Evil isn't simple
During the last week, many tensely awaited word of who committed the atrocity, fearing the racist storm that might rain on America if the killers turned out to be brown-skinned, and/or Muslim. As Anupreet Sandhu Bhamra wrote in Terrorism has no race, culture or accent, the first of the many tweets in reaction to the twin bombings at the Boston marathon were: “Oh God, please, let it not be a Muslim”. And, “Please don’t be Arabs or Muslims”.
But the suspects answered one prayer and not the other: white and Muslim, possibly extremists, but their motives today still remain unclear.
Meanwhile, Boston police captured the younger Tsarnaev after a two day chase that so resembled an action movie thriller the lines between fiction and reality began to blur for me. I wanted to see proof the things I was reading about actually happened. So did the Tsarnaev parents and aunt.
Maret Tsarnaev spoke to reporters outside her home in Canada where she described everything as being “perfect” within the family, calling the boys’ father a “very loving, soft-hearted” man, among other things.
Did this have to happen?
What I found so eerie about the brothers Tsarnaev is that they didn't have the mentally ill, demented eyes of Gifford's shooter, or the warped expression of the Batman movie theatre murderer, or the monster-like look of the Newtown child murderer.
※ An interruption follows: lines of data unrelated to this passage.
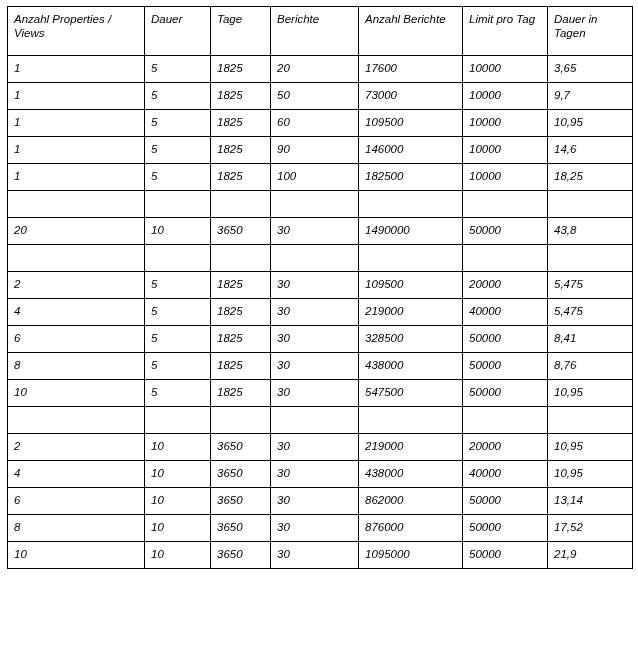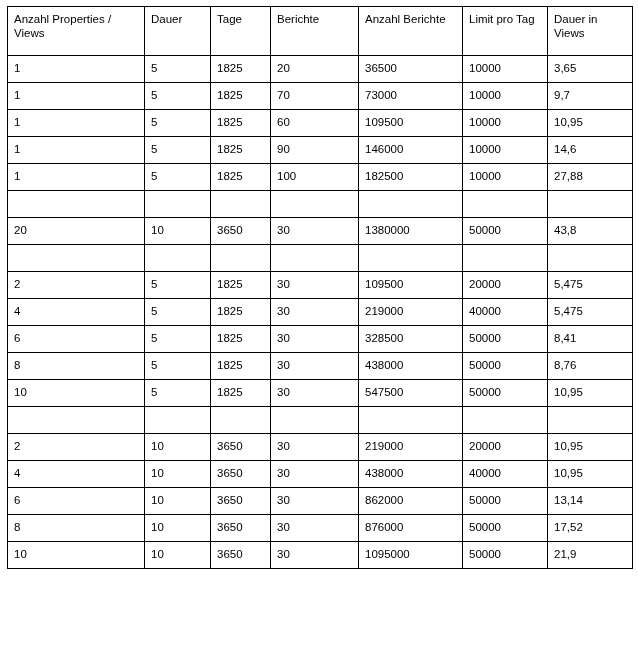--- a/index.html
+++ b/index.html
@@ -13,20 +13,21 @@
     font-family: "Liberation Sans", sans-serif;
     color: #000000;
     overflow: hidden;
   }
   .sheet {
     position: relative;
     width: 638px;
     height: 551px;
     box-sizing: border-box;
     padding: 6px 5px 5px 7px;
+    font-style: italic;
   }
   table.data-table {
     border-collapse: collapse;
     table-layout: fixed;
     width: 625px;
     font-size: 11.5px;
     line-height: 1.25;
   }
   table.data-table col.c0 { width: 137px; }
   table.data-table col.c1 { width: 66px; }
@@ -72,38 +73,38 @@
       <col class="c6">
     </colgroup>
     <thead>
       <tr>
         <th>Anzahl Properties / Views</th>
         <th>Dauer</th>
         <th>Tage</th>
         <th>Berichte</th>
         <th>Anzahl Berichte</th>
         <th>Limit pro Tag</th>
-        <th>Dauer in Views</th>
+        <th>Dauer in Tagen</th>
       </tr>
     </thead>
     <tbody>
       <tr>
         <td>1</td>
         <td>5</td>
         <td>1825</td>
         <td>20</td>
-        <td>36500</td>
+        <td>17600</td>
         <td>10000</td>
         <td>3,65</td>
       </tr>
       <tr>
         <td>1</td>
         <td>5</td>
         <td>1825</td>
-        <td>70</td>
+        <td>50</td>
         <td>73000</td>
         <td>10000</td>
         <td>9,7</td>
       </tr>
       <tr>
         <td>1</td>
         <td>5</td>
         <td>1825</td>
         <td>60</td>
         <td>109500</td>
@@ -119,37 +120,37 @@
         <td>10000</td>
         <td>14,6</td>
       </tr>
       <tr>
         <td>1</td>
         <td>5</td>
         <td>1825</td>
         <td>100</td>
         <td>182500</td>
         <td>10000</td>
-        <td>27,88</td>
+        <td>18,25</td>
       </tr>
       <tr class="spacer-row">
         <td></td>
         <td></td>
         <td></td>
         <td></td>
         <td></td>
         <td></td>
         <td></td>
       </tr>
       <tr>
         <td>20</td>
         <td>10</td>
         <td>3650</td>
         <td>30</td>
-        <td>1380000</td>
+        <td>1490000</td>
         <td>50000</td>
         <td>43,8</td>
       </tr>
       <tr class="spacer-row">
         <td></td>
         <td></td>
         <td></td>
         <td></td>
         <td></td>
         <td></td>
Their pictures make them look normal, nice, and that's how their friends describe them.
On what is believed to be his twitter account, the younger brother tweets banalities about college, platitudes about morality, and even tweeted: "Evil triumphs when good men do nothing". This, less than a month before the bombings.
Screencap from Mother Jones
Explanations fall flat. Now we can't talk about mental illness. What we're seeing here is simply evil. But evil has never been simple.
Consider Oklahoma City. Timothy McVeigh was a politically motivated sociopath; his accomplice, Terry Nichols, was a banal loser. The Columbine killers followed a similar pattern. Eric Harris was almost purely evil; Dylan Klebold was a more complex character. (Dave Cullen’s “Columbine” is the definitive account.) The early indications suggest that the Tsarnaev brothers may have had a parallel relationship. Tamerlan, the deceased older brother, seems to have been deeply alienated from American society; Dzhokhar, a recent graduate of Cambridge Rindge and Latin High School, gave few hints of what was to come. As yet, there is no indication that mental illness—which seems to have been a major factor in the mass murders in Newtown, Tucson, and Aurora—was a decisive factor here.
Between the defeat of gun control legislation in Washington and the attack on Boston, American society has to grapple with yet another windfall of impossibly difficult issues.
Who first coined the phrase, "Violence begets violence?"